What a tremendous courtroom scene! Reading it, I found it difficult to believe that the same man who wrote such a completely theatrical yet completely true to the characters scene, is the same man who also gave us tremendous, philosophically chapters such as Zosima’s Mysterious Stranger, The Legend of the Grand Inquisitor, and Ivan’s great scene with the devil. The range of this novel is rather breathtaking.

And, I was struck again by Dostoevsky’s use of the narrator-chronicler’s uncertainty as to what he is witnessing. “I do not remember everything in order, I was excited myself and could not follow…”

And of course by Ivan’s famous line, “Who doesn’t wish for his father’s death?” As Freud points out in his essay, “Dostoevsky and Parricide, “It can scarcely be owing to chance that three of the masterpieces of the literature of all time — the Oedipus Rex of Sophocles, Shakespeare’s Hamlet, and Dostoevsky’s The Brothers Karamazov should all deal with the same subject: parricide. In all three, moreover, the motive for the deed, sexual rivalry for a woman, is laid bare.”

From Miller:

“But in this strange trial the truth, as Mitya quickly realizes during Katerina Ivanovna’s first round of testimony, serves to damage his case. Ivan’s sudden producing of the stolen money and his accusation of Smerdyakov and himself (“Who doesn’t desire his father’s death?”) hurts Mitya most of all. Moreover, like Grushenka and Alyosha, Ivan, when he speaks the truth, has no proof of it. “That’s just it. I have no proof.” The court reacts to Ivan as the mysterious visitor’s interlocutors did to him so long ago.
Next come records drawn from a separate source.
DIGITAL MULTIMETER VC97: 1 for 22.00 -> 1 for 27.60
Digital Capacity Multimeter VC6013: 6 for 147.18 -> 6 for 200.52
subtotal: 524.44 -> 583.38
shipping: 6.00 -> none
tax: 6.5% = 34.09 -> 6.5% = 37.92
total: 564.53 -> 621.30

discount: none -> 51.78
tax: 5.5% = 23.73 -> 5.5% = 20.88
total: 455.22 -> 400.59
Yet to us Ivan’s words summarize the immense spiritual journey he has undergone. His wavering has continued until the last moment — he has approached, departed from, and reapproached the witness stand. Although his words sound like mad ramblings to those in the courtroom, to us they have a poetic and recapitulative significance. At last he cries out: ‘You see, listen to me. I told him I don’t want to keep quiet and he talked about the geological cataclysm…idiocy! Come, release the monster…he’s been singing a hymn…It’s like a drunken man in the street bawling how ‘Vanka went to Petersburg,’ and I would give a quadrillion quadrillion for two seconds of joy.’ By the time a hysterical Katerina Ivanovna, intent on saving Ivan, offers up her ‘mathematical proof’ of Mitya’s guilt, we know that all is lost for Mitya. The devil’s arithmetic seems operative in the courtroom.

We have see at length Mitya’s extraordinary skill at creating and depicting possible scenarios for himself, beginning with his description of his successive motivations in his first meeting with Katerina Ivanovna. Now his drunken letter to her, describing yet another of his unexecuted plans, is interpreted as evidence for what actually occurred. His own character, his habit of working out innumerable scenarios before settling on a single course of action, has undone him. Katerina Ivanovna shrikes, “Look, everything is written there beforehand, just as he committed the murder after. The whole scenario.” The dreadful irony of this scene is that, to defend Ivan, Katerina Ivanovna makes her consummate accusation of Mitya at the very moment when she believes ‘all of a sudden’ that it is Ivan who is guilty.”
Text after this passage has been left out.